Estaba recordando mis días de verano en la playa de La Barrosa, en Cádiz. Playa bonita donde las haya. Estaba recreándome en la visión de mi misma sentada en una silla reclinable que me compré este año, con mi marido al lado ya con todo colocado, y con ese vientecillo que siempre hace en Cádiz y sin quererlo he esbozado una sonrisa y he soltado una carcajada, cosa que siempre, y más ahora, es muy sano.
Nosotros solemos llegar pronto a la playa para la hora a la que suele llegar la gente en las playas del sur, aunque es verdad que este verano muchos intentábamos llegar lo antes posible, ante la posibilidad de quedarnos sin sitio en la playa, cosa que nunca ocurrió porque, aunque había bastante gente, la playa de La Barrosa es lo suficientemente larga y ancha, para que quepa mucha gente. Además, todos nos íbamos colocando armoniosamente cumpliendo normativa sin necesidad de que nadie dijera lo que teníamos que hacer.
A primera hora, yo señalaba el lugar más idóneo para instalarnos, mi marido colocaba la sombrilla, yo desplegaba las sillas, nos dábamos el bronceador y nos sentábamos un rato antes de darnos un paseo. El primero de los dos o tres que solíamos darnos cada mañana (este año la vuelta era un poco más incómoda porque, desde luego, se tenía que hacer con las mascarilla puesta). Pasear por esa playa con esa arena tan fina y sin desniveles hay que reconocer que es una verdadera delicia
Día tras día, como esa zona de Cádiz tiene mucho turismo nacional y familiar, acabábamos cruzándonos o coincidiendo con muchas de las personas del día anterior, lo que denota lo que ya sabíamos, y es que las personas somos animales de costumbres.
Este año observaba un comportamiento que se repetía al 95% en casi todas las familias o parejas, que a mí me resultaba especialmente gracioso. La gente para evitar el contagio, se hacía una especie de parcela marcando alrededor en la arena hasta donde llegaba su espacio y con ellos yo deducía si eran más o menos egoístas en función de la parcela que señalaban.

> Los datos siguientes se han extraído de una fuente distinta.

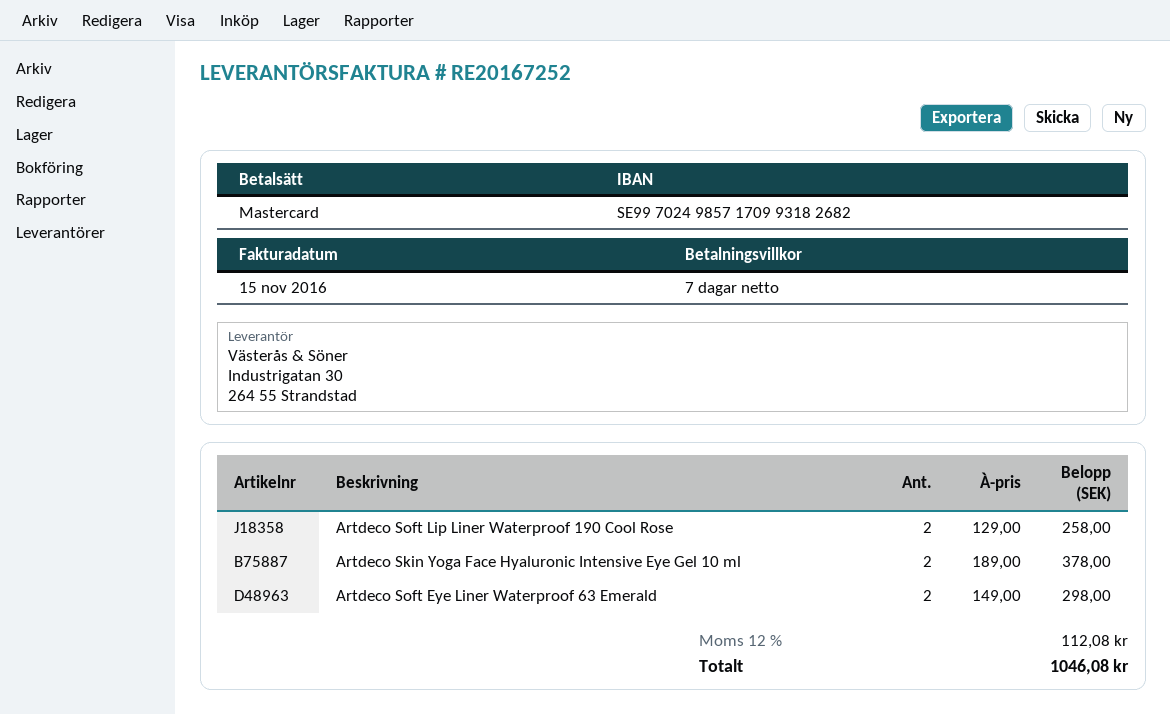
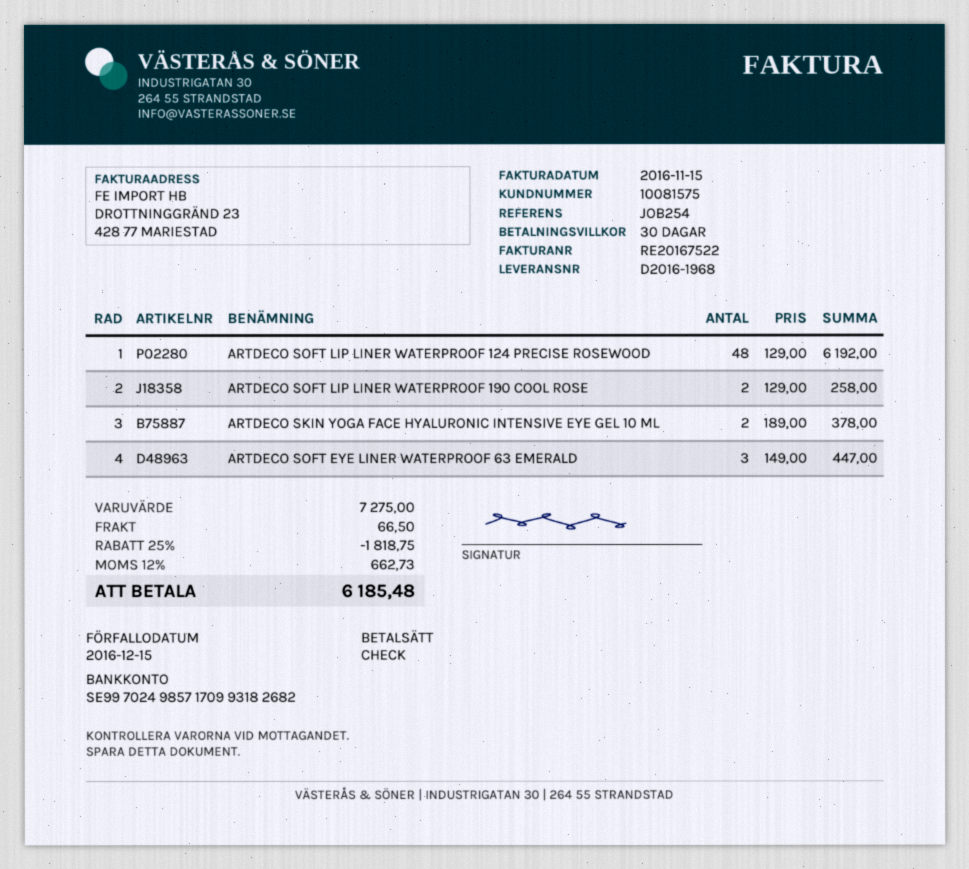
invoice number: RE20167252 -> RE20167522
payment terms: 7 days -> 30 days
payment method: Mastercard -> cheque
Artdeco Soft Eye Liner Waterproof 63 Emerald: 2 x 149.00 = 298.00 -> 3 x 149.00 = 447.00
ARTDECO SOFT LIP LINER WATERPROOF 124 PRECISE ROSEWOOD: none -> 48 x 129.00 = 6192.00
discount: none -> 25% = 1818.75
shipping: none -> 66.50
tax: 12% = 112.08 -> 12% = 662.73
total: 1046.08 -> 6185.48

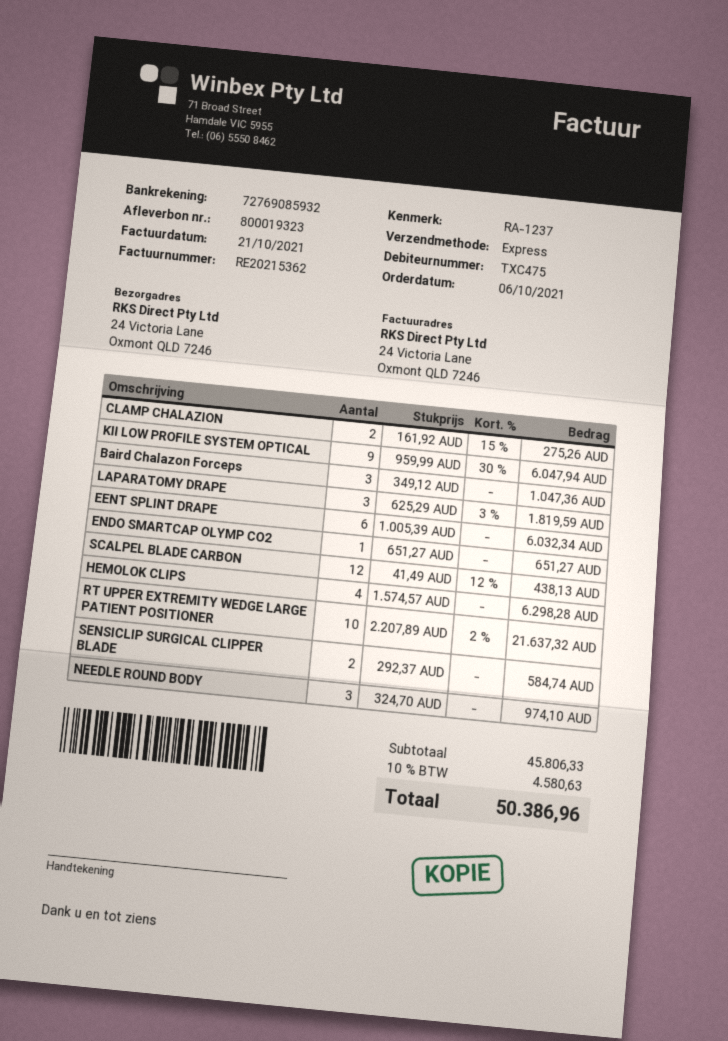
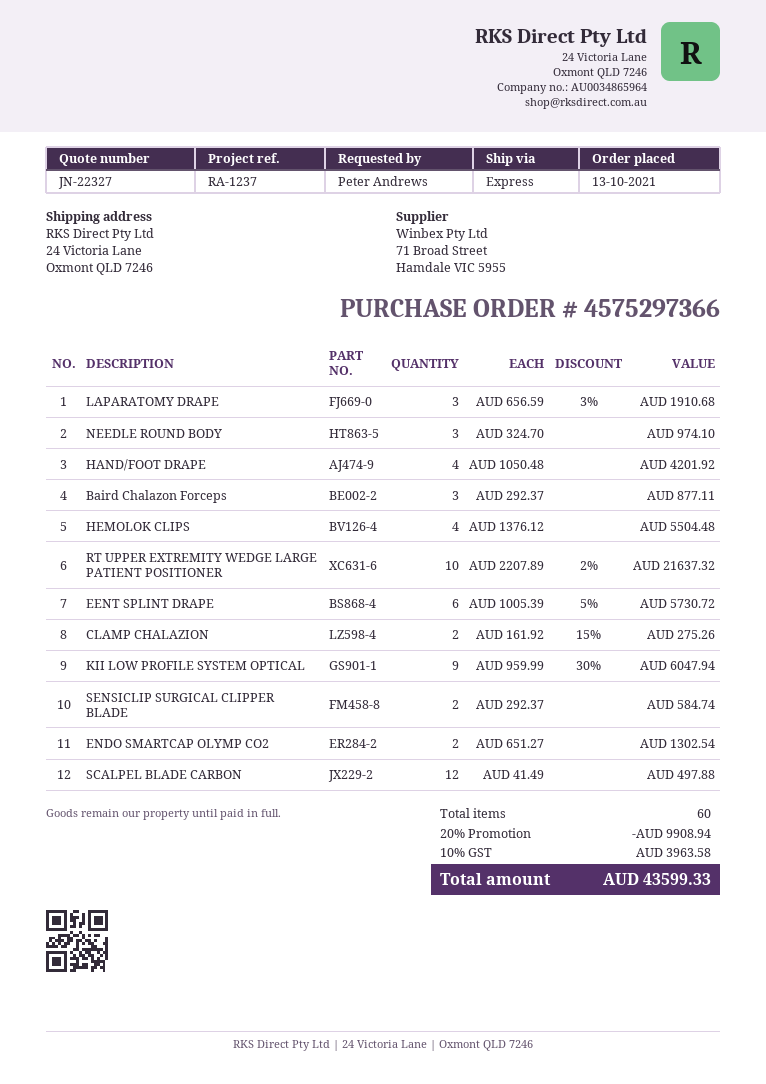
order date: 2021-10-06 -> 2021-10-13
Baird Chalazon Forceps: 3 x 349.12 = 1047.36 -> 3 x 292.37 = 877.11
LAPARATOMY DRAPE: 3 x 625.29 - 3% = 1819.59 -> 3 x 656.59 - 3% = 1910.68
EENT SPLINT DRAPE: 6 x 1005.39 = 6032.34 -> 6 x 1005.39 - 5% = 5730.72
ENDO SMARTCAP OLYMP CO2: 1 x 651.27 = 651.27 -> 2 x 651.27 = 1302.54
SCALPEL BLADE CARBON: 12 x 41.49 - 12% = 438.13 -> 12 x 41.49 = 497.88
HEMOLOK CLIPS: 4 x 1574.57 = 6298.28 -> 4 x 1376.12 = 5504.48
HAND/FOOT DRAPE: none -> 4 x 1050.48 = 4201.92
discount: none -> 20% = 9908.94
tax: 10% = 4580.63 -> 10% = 3963.58
total: 50386.96 -> 43599.33

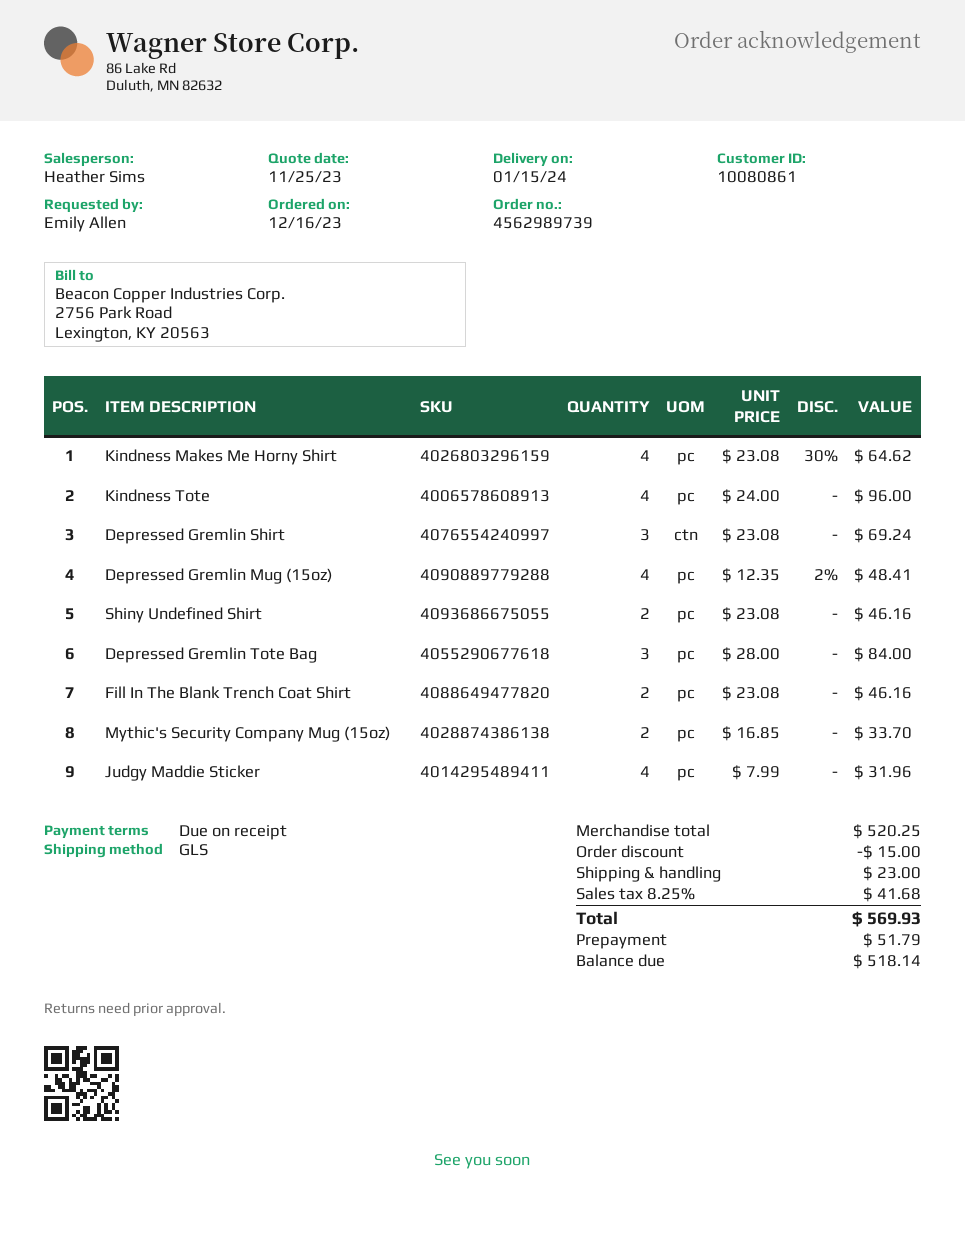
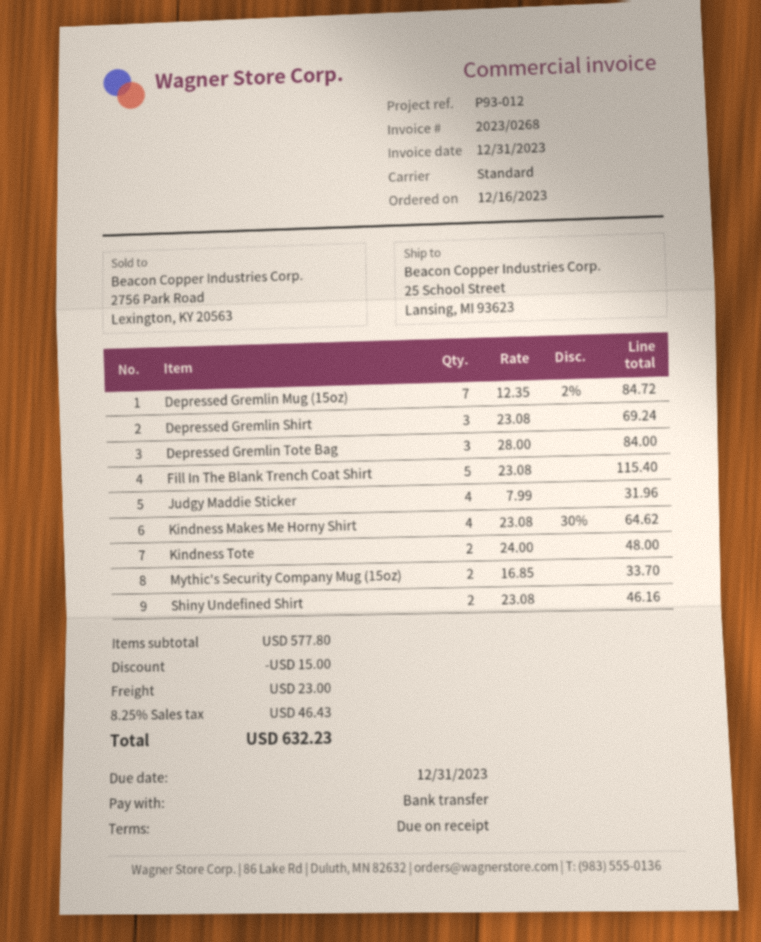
shipping method: GLS -> standard
Kindness Tote: 4 x 24.00 = 96.00 -> 2 x 24.00 = 48.00
Depressed Gremlin Mug (15oz): 4 x 12.35 - 2% = 48.41 -> 7 x 12.35 - 2% = 84.72
Fill In The Blank Trench Coat Shirt: 2 x 23.08 = 46.16 -> 5 x 23.08 = 115.40
subtotal: 520.25 -> 577.80
tax: 8.25% = 41.68 -> 8.25% = 46.43
total: 569.93 -> 632.23

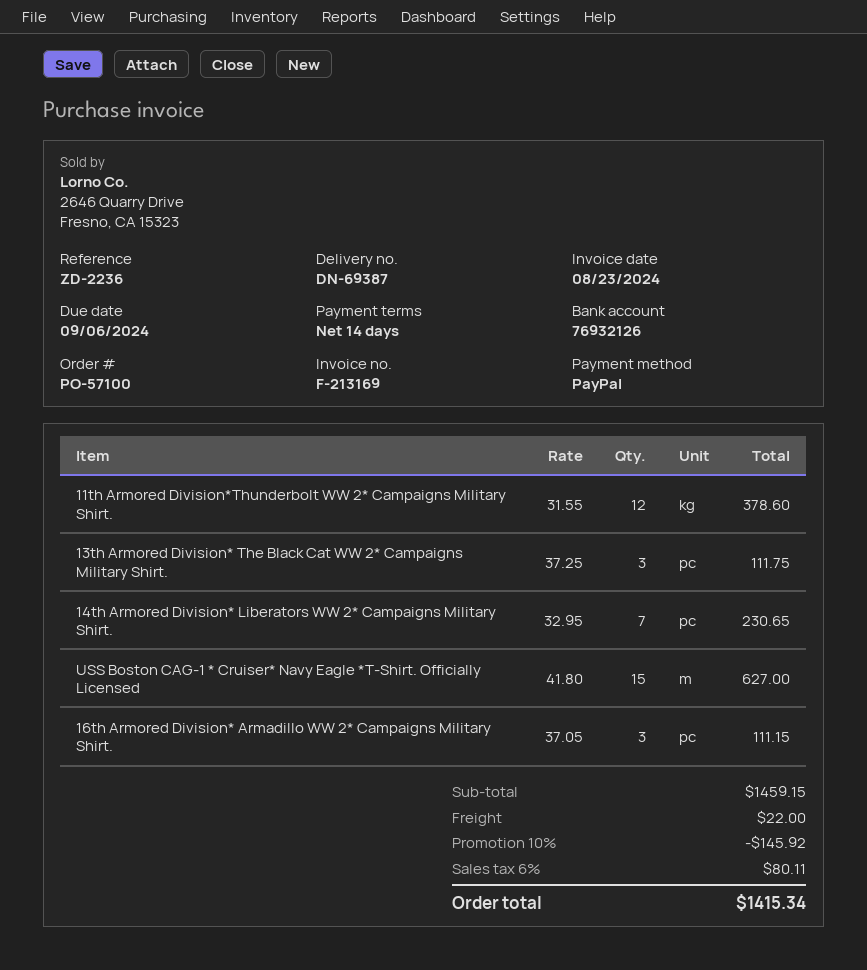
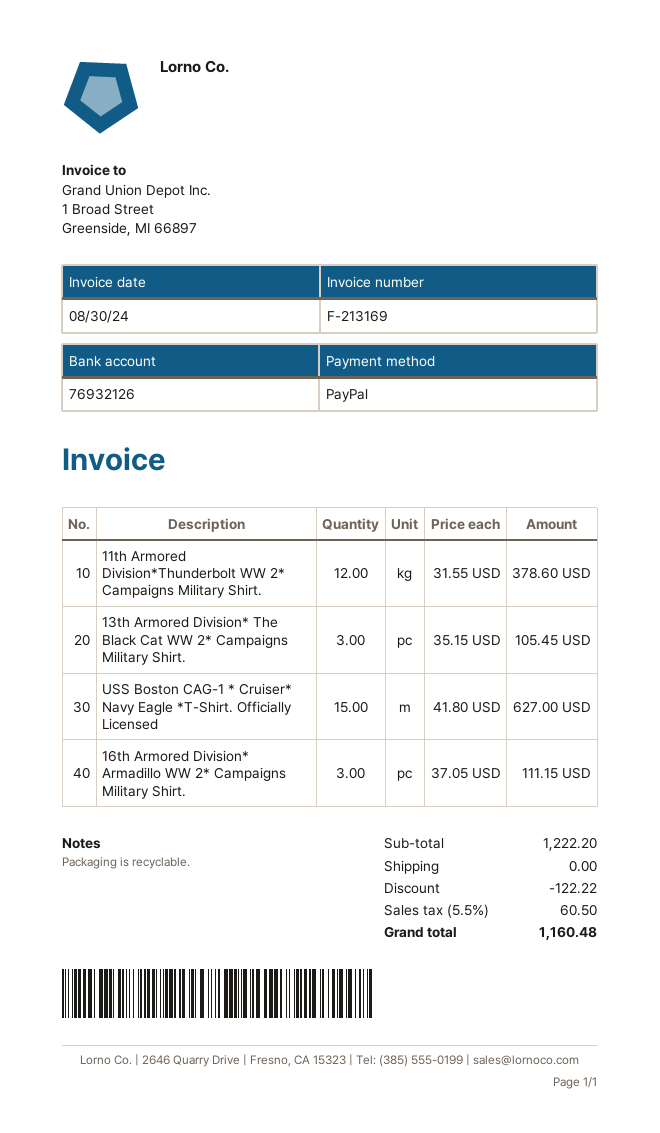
invoice date: 2024-08-23 -> 2024-08-30
13th Armored Division* The Black Cat WW 2* Campaigns Military Shirt.: 3 x 37.25 = 111.75 -> 3 x 35.15 = 105.45
14th Armored Division* Liberators WW 2* Campaigns Military Shirt.: 7 x 32.95 = 230.65 -> none
subtotal: 1459.15 -> 1222.20
discount: 145.92 -> 122.22
shipping: 22.00 -> 0.00
tax: 6% = 80.11 -> 5.5% = 60.50
total: 1415.34 -> 1160.48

Pero no quiero irme de la idea lo que me hacía realmente muchísima gracia, que pasa siempre, pero que este año he observado en detalle, era que normalmente es la mujer la que decide el lugar donde se debe de instalar el habitáculo y esto requiere de su estudio pormenorizado, de tal manera, que normalmente las mujeres y digo las mujeres porque yo también lo hago, una vez en la arena oteábamos el horizonte y nos adelantábamos escrutando el lugar más idóneo para colocarnos. Y nuestros queridos chicos siguiéndonos detrás, no llenos de bártulos y nosotras sin nada, como en el chiste, pero sí que es verdad que siempre un poco más cargados (para eso tienen más fuerza física).y pacientemente esperaban a que nosotras encontráramos sitio donde establecernos o, como diría aquel, árbol donde ahorcarnos. La realidad es que en muchos casos, incluyendo el mío propio, primero decía aquí y luego me ponía a calcular cuánto subiría la marea hasta la hora en la que me iría (porque depende de la luna) y entonces decidía que nos pusiéramos un poco más pegados a la orilla y, cuando ya mi marido, como tantos otros hombres, iba a pinchar el palo de la sombrilla, le decía que un poco más a la derecha o un poco más a la izquierda, o más arriba o abajo, de tal manera que colocarnos suponía una especie de proceso no exento de su ritual.
En fin, que este mismo comportamiento lo observaba en muchísima gente, con el papel de la mujer igual al mío y el del hombre igual al de mi marido. Hubo algún caso que el hombre ya harto de lo que su chica tardara tanto en elegir el sitio idóneo en semejante playa, tan larga y ancha, que tiraba todos los bártulos y se sentaba pacientemente a esperar la decisión y en otros el señor presa de la ira porque estaba deseando soltar todo y ponerse debajo de la sombrilla de una pu.. vez, le daba un grito a la susodicha y se ponía a colocar la sombrilla donde la daba la gana, craso error, porque muchas veces la tenía que acabar cambiando, porque su mujer no le había hecho ni caso y había decidido que no debía de colocarse ahí y había dejado su silla y la bolsa en otro lado.
Hay que reconocer que hay muchos comportamientos que se repiten en un sexo y otro sexo sin darnos cuenta pero que, por lo menos en mi opinión, denotan que hay diferencias, pero tampoco pasa nada, porque aunque el mundo se empeñe en mostrarnos a cambiar las minucias o a centrarnos en lo inocuo, los que nos jactamos de tener sentido común y defender que pongan a las mujeres en el lugar que nos corresponde, sabemos que este tipo de cosas son tonterías e incluso tienen su morbo y que las minucias y lo superfluo no hacen que cambien las cosas aunque nos lo quieran vender a diario.